» **ACTIVITY**
The required output is the exact run of lines below that opens at the line with "none -> <div>Dr." and closes at the line with "dropped into the".

MATERIAL FOR THE TASK below:

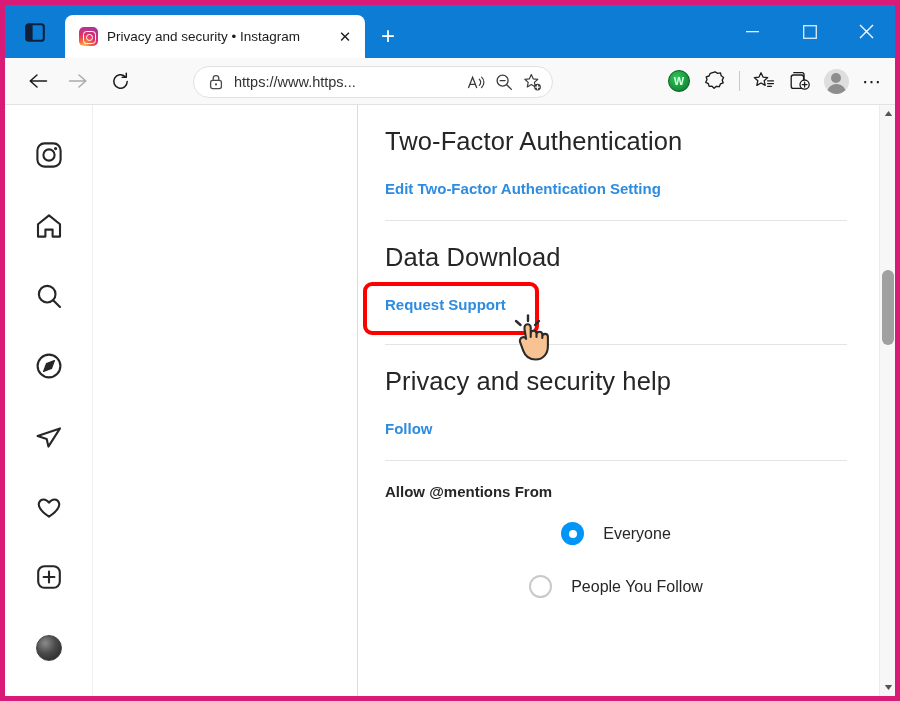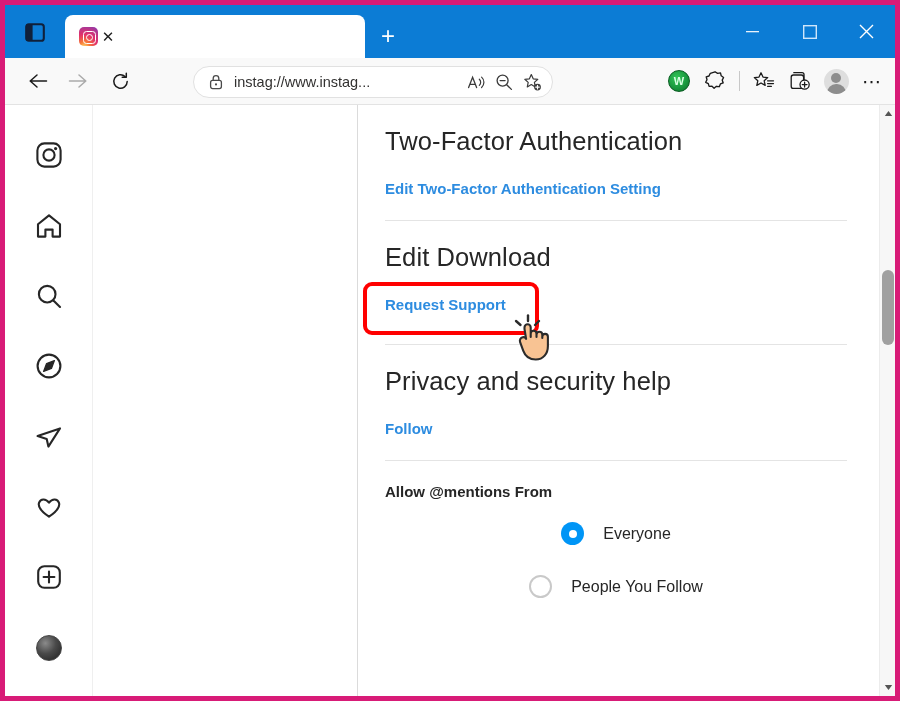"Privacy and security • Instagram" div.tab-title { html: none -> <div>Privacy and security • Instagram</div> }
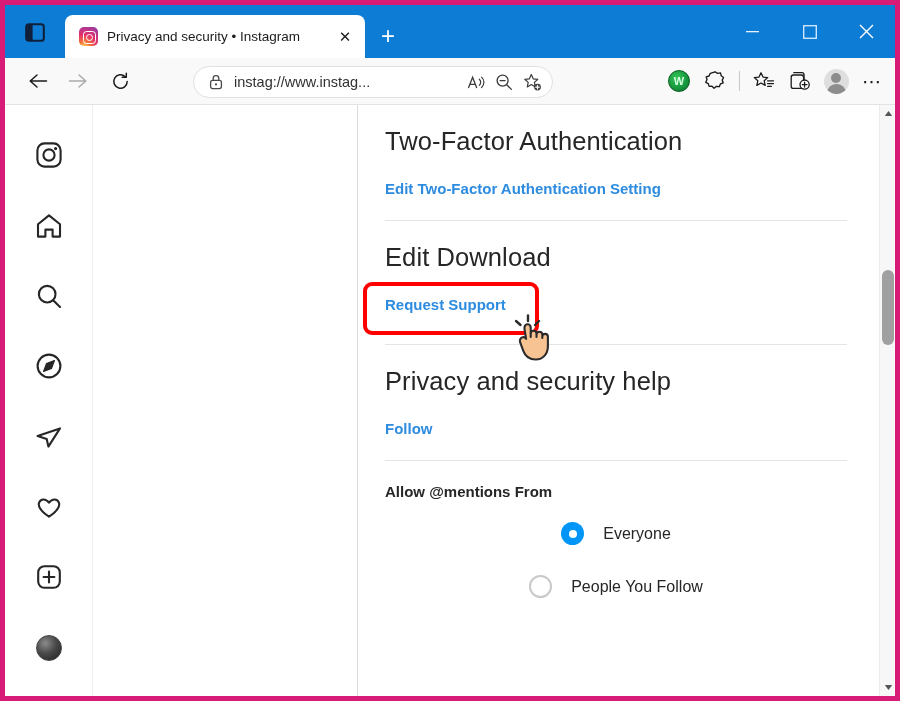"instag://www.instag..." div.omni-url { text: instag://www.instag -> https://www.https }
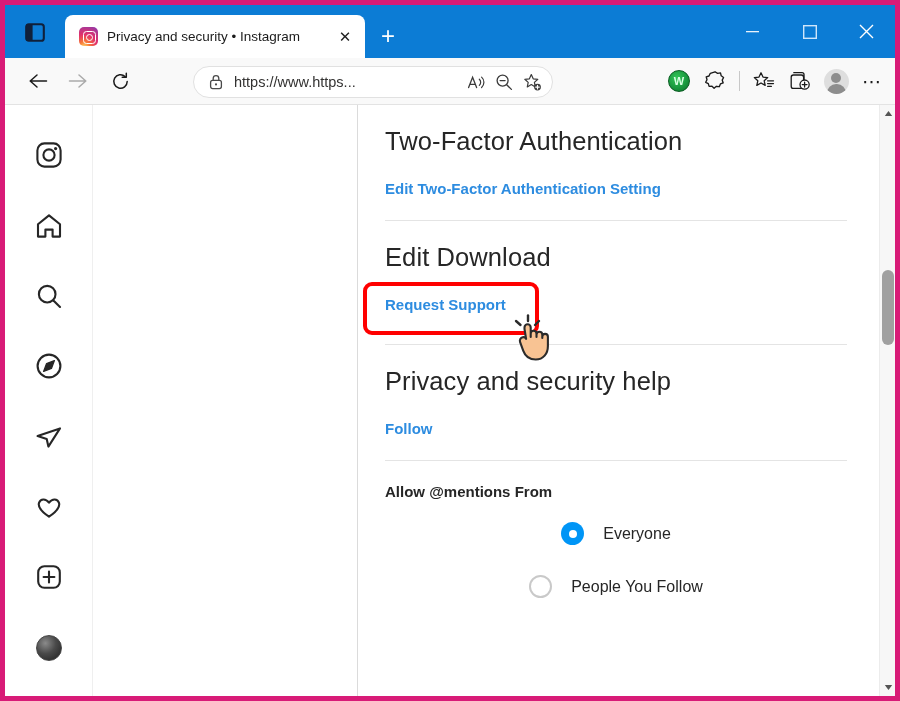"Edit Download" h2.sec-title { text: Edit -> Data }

End of MATERIAL FOR THE TASK.
MATERIAL FOR THE TASK below:

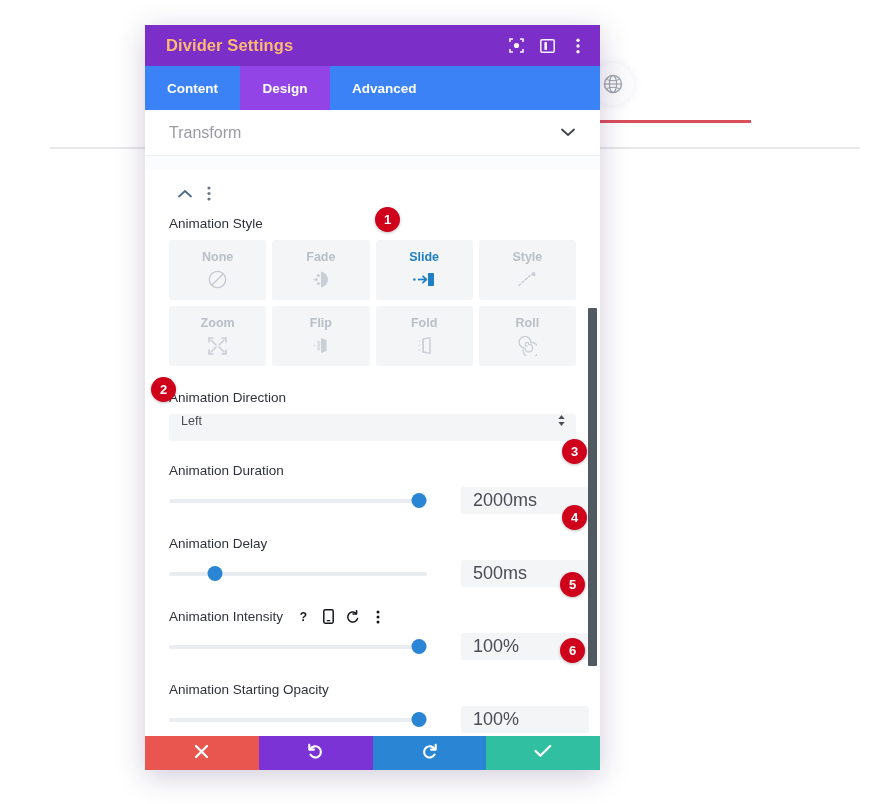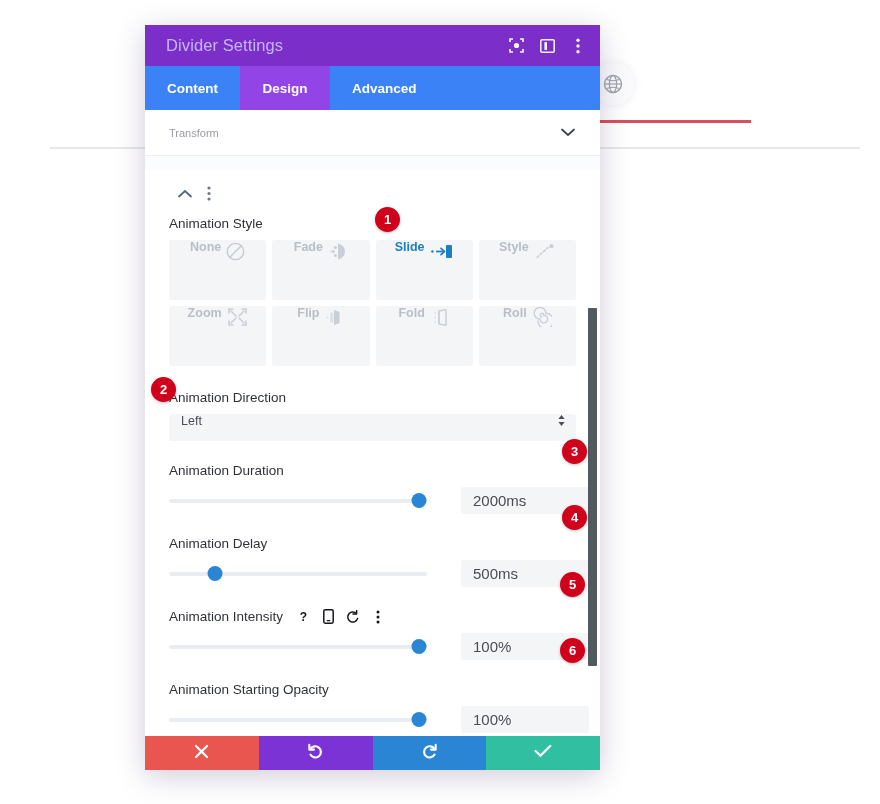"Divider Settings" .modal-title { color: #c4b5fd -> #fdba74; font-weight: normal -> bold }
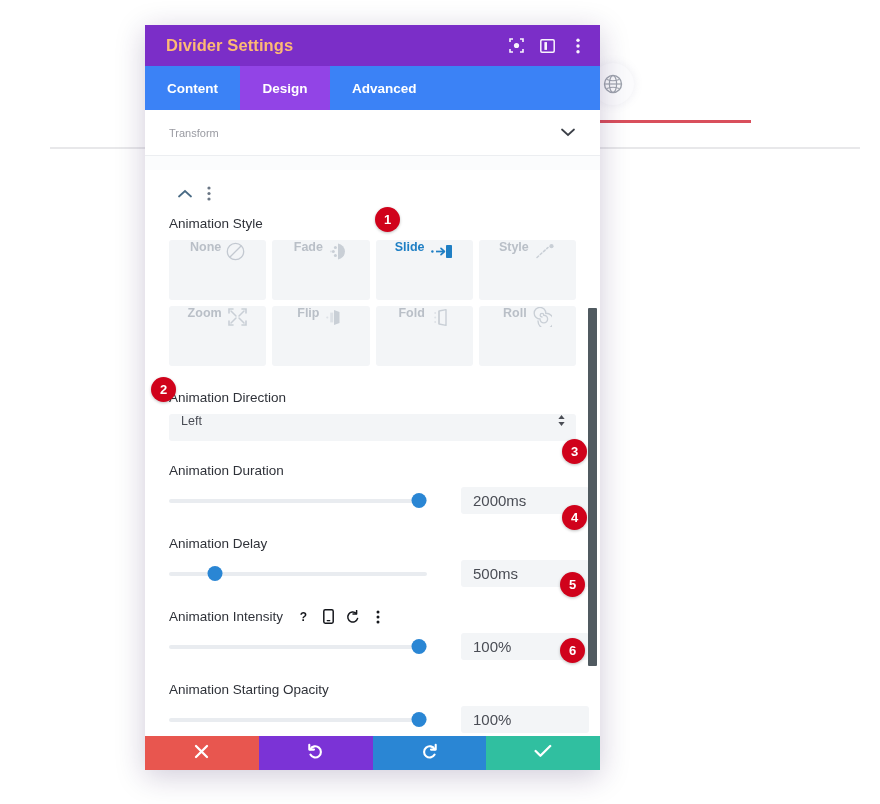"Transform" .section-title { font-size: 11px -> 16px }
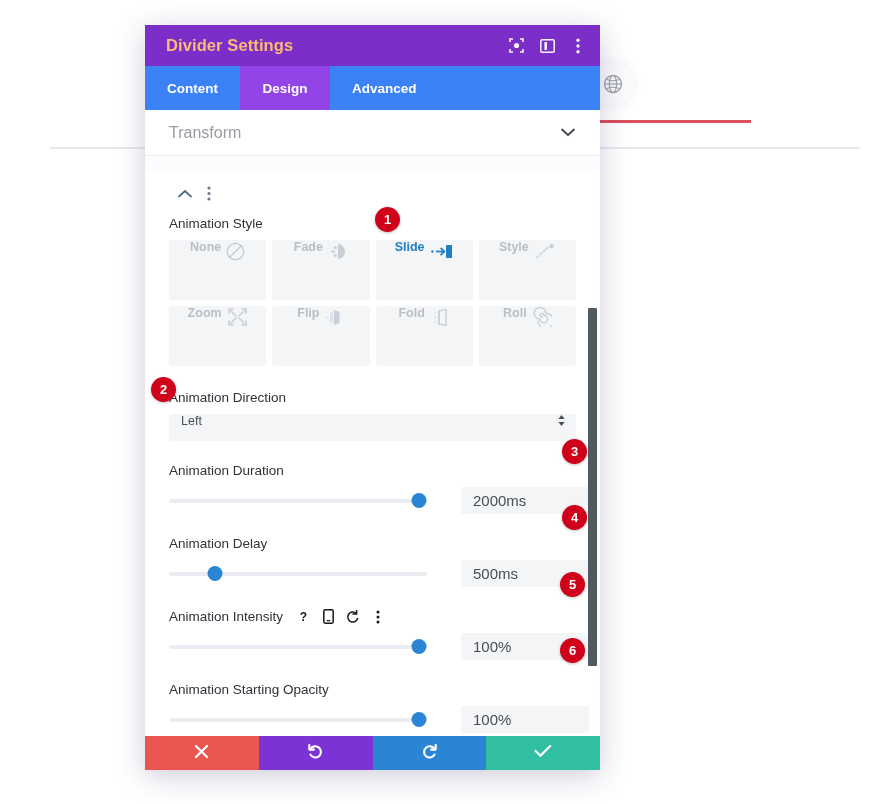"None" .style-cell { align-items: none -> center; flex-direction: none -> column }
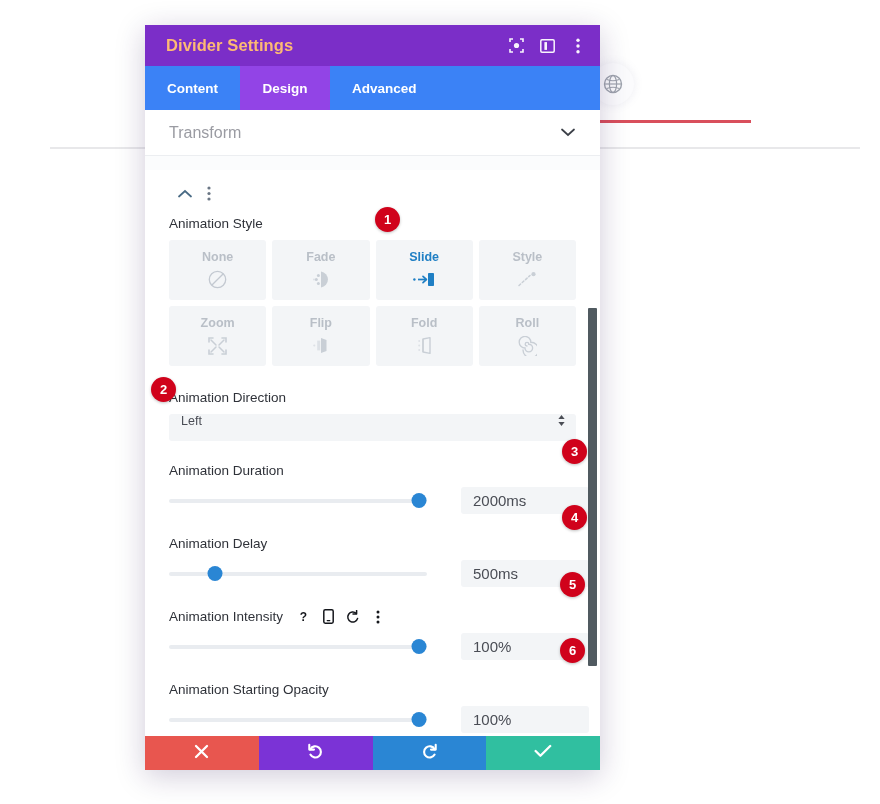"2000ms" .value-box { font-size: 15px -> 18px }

End of MATERIAL FOR THE TASK.
MATERIAL FOR THE TASK below:

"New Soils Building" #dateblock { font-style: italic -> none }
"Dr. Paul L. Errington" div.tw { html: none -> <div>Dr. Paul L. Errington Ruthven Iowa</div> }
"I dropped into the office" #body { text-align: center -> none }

End of MATERIAL FOR THE TASK.

» **OUTPUT BELOW**
"Dr. Paul L. Errington" div.tw { html: none -> <div>Dr. Paul L. Errington Ruthven Iowa</div> }
"I dropped into the office" #body { text-align: center -> none }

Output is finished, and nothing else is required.